Supplied data below:

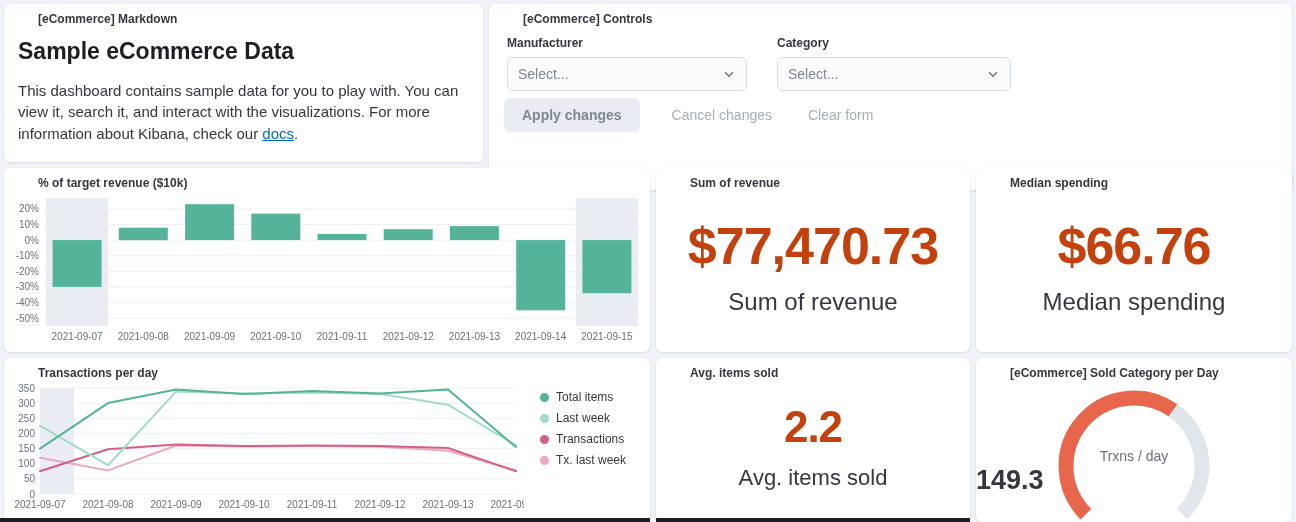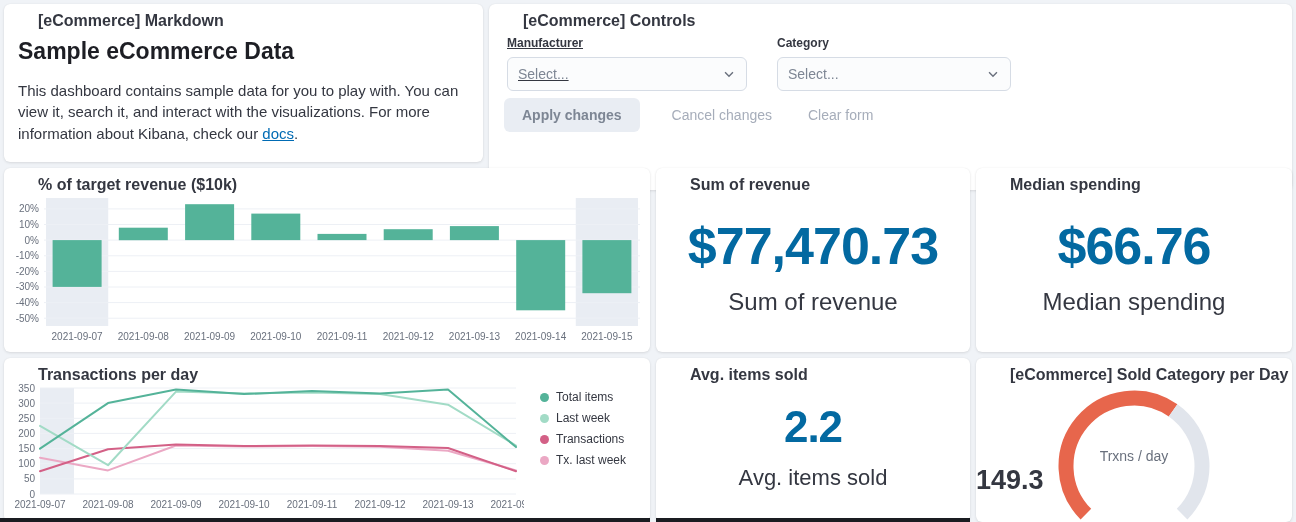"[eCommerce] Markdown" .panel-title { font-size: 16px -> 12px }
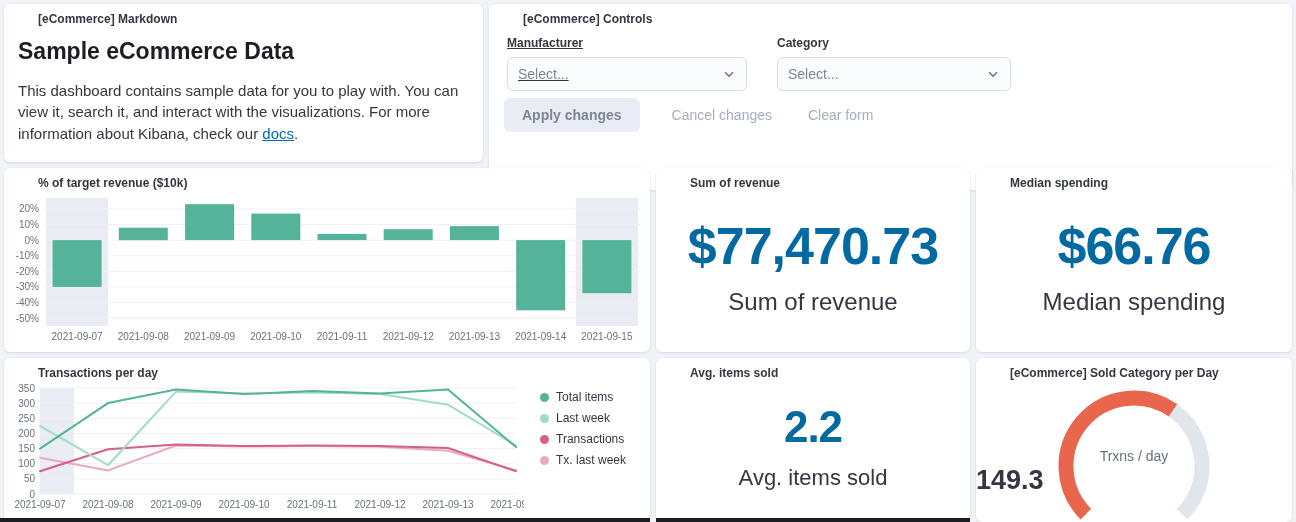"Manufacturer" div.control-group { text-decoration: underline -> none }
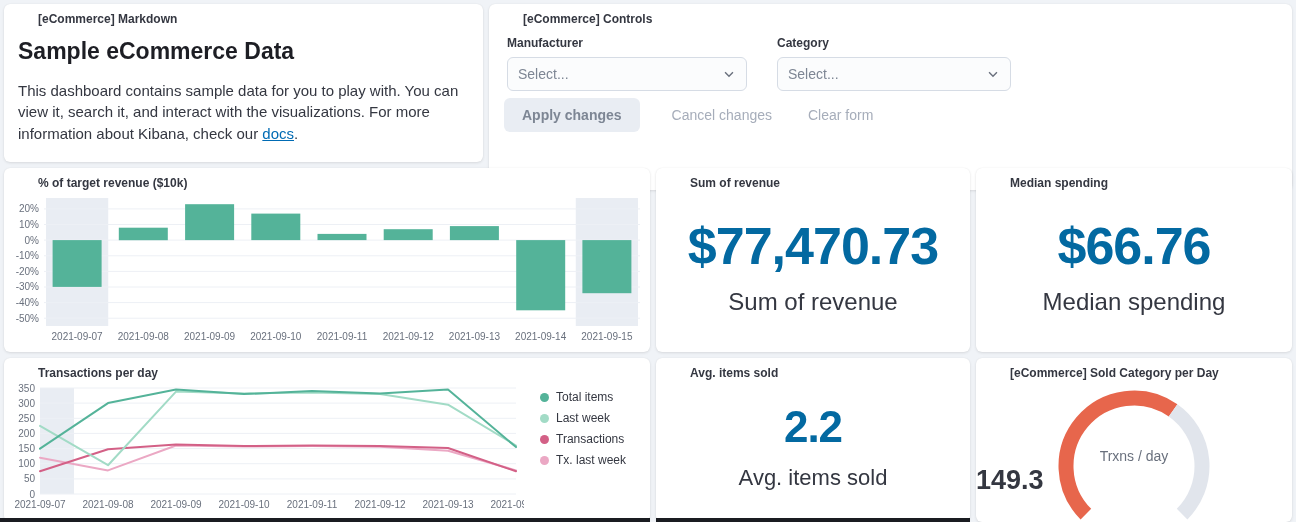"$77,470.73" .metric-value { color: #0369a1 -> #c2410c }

End of Supplied data.
Supplied data below:

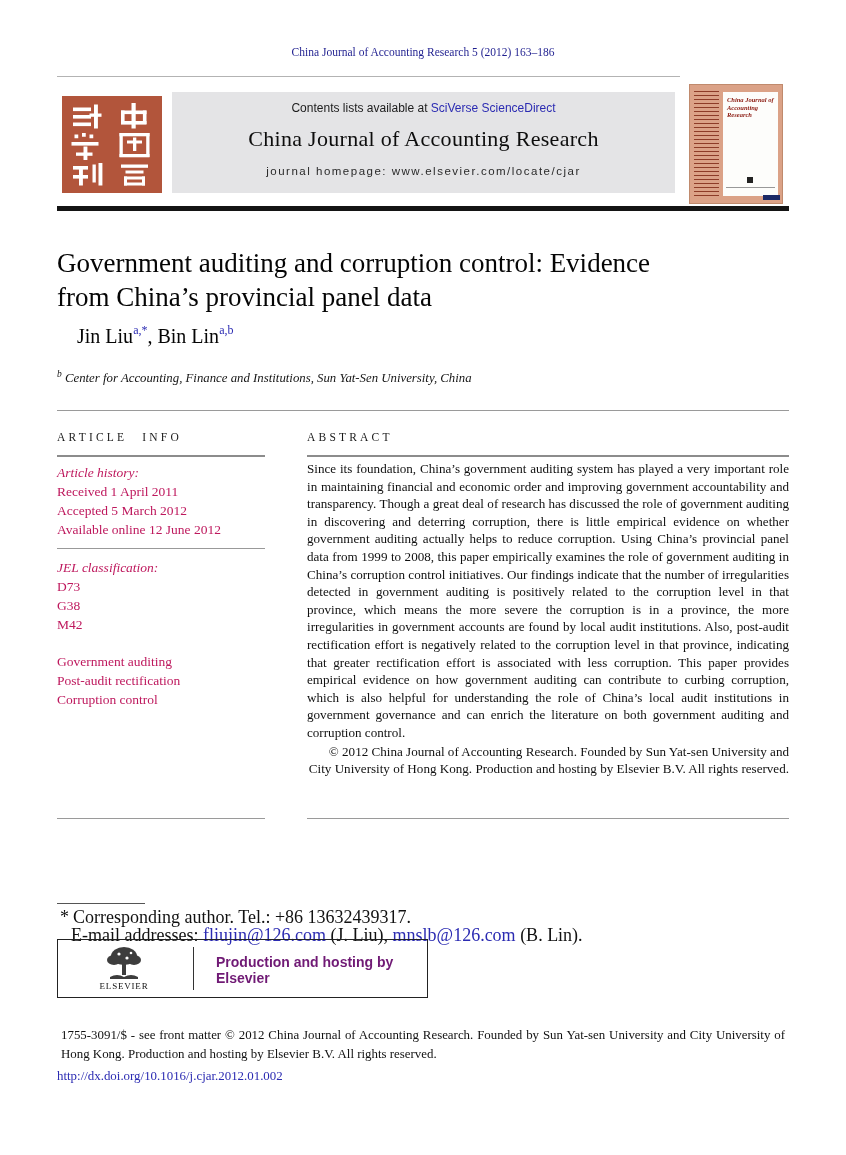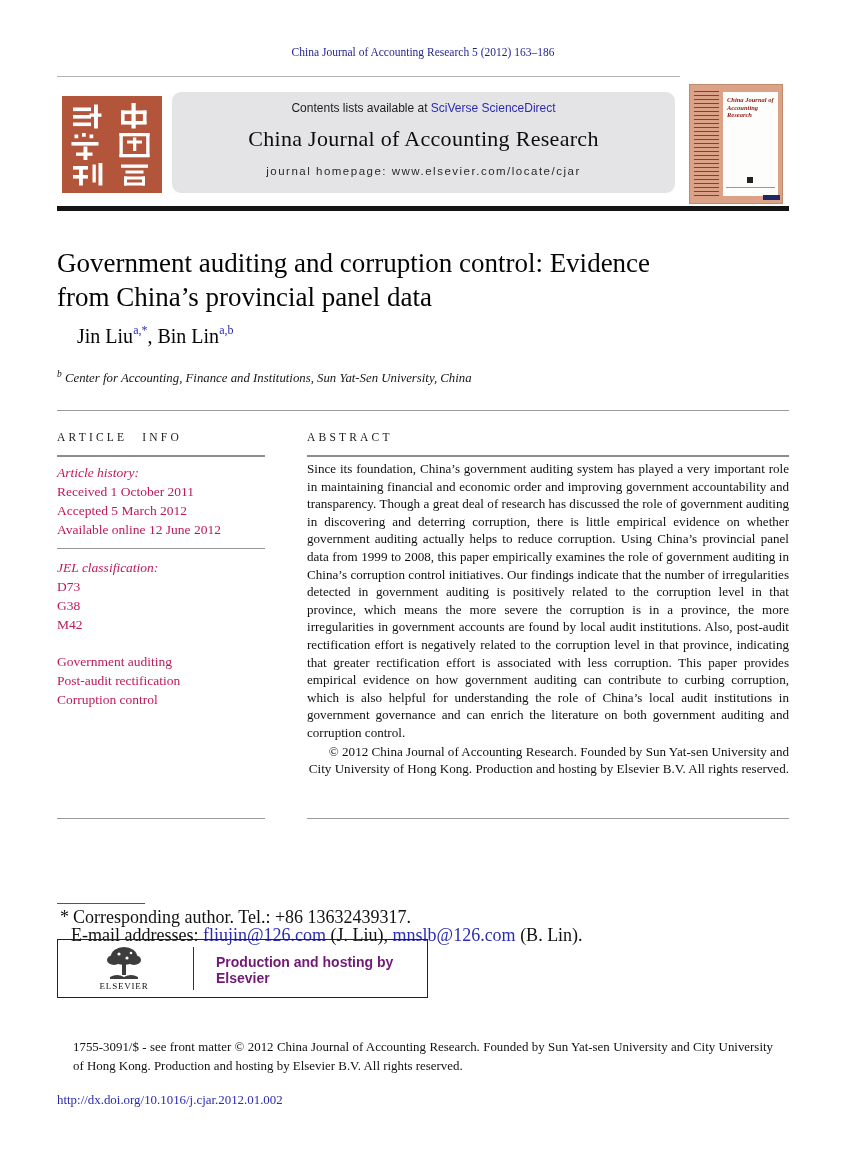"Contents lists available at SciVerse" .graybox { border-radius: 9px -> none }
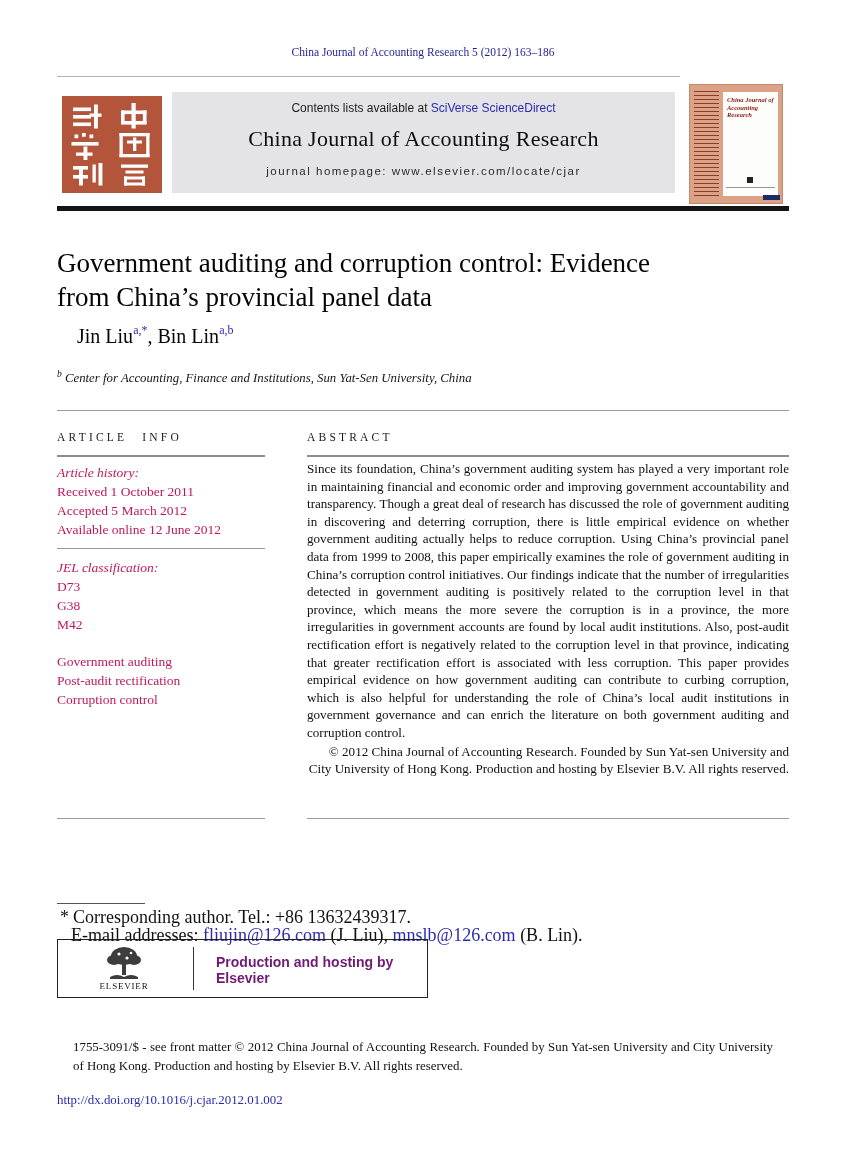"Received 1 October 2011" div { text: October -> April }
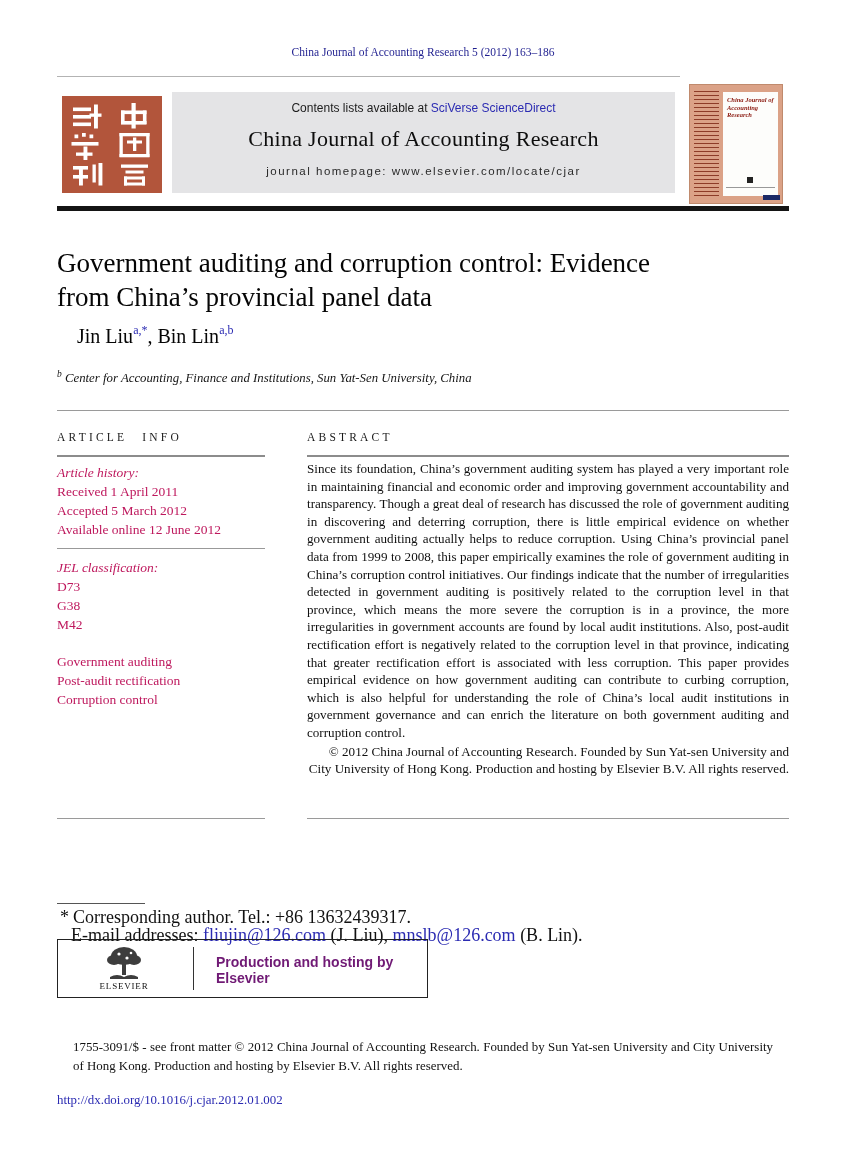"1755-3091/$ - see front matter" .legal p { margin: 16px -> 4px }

End of Supplied data.

## [Problem to solve]
Start at the line above containing "lists available at" and stop at the line containing "- see front": print those lines and everything between them exactly, but not the pictures.

## [Solution]
"Contents lists available at SciVerse" .graybox { border-radius: 9px -> none }
"Received 1 October 2011" div { text: October -> April }
"1755-3091/$ - see front matter" .legal p { margin: 16px -> 4px }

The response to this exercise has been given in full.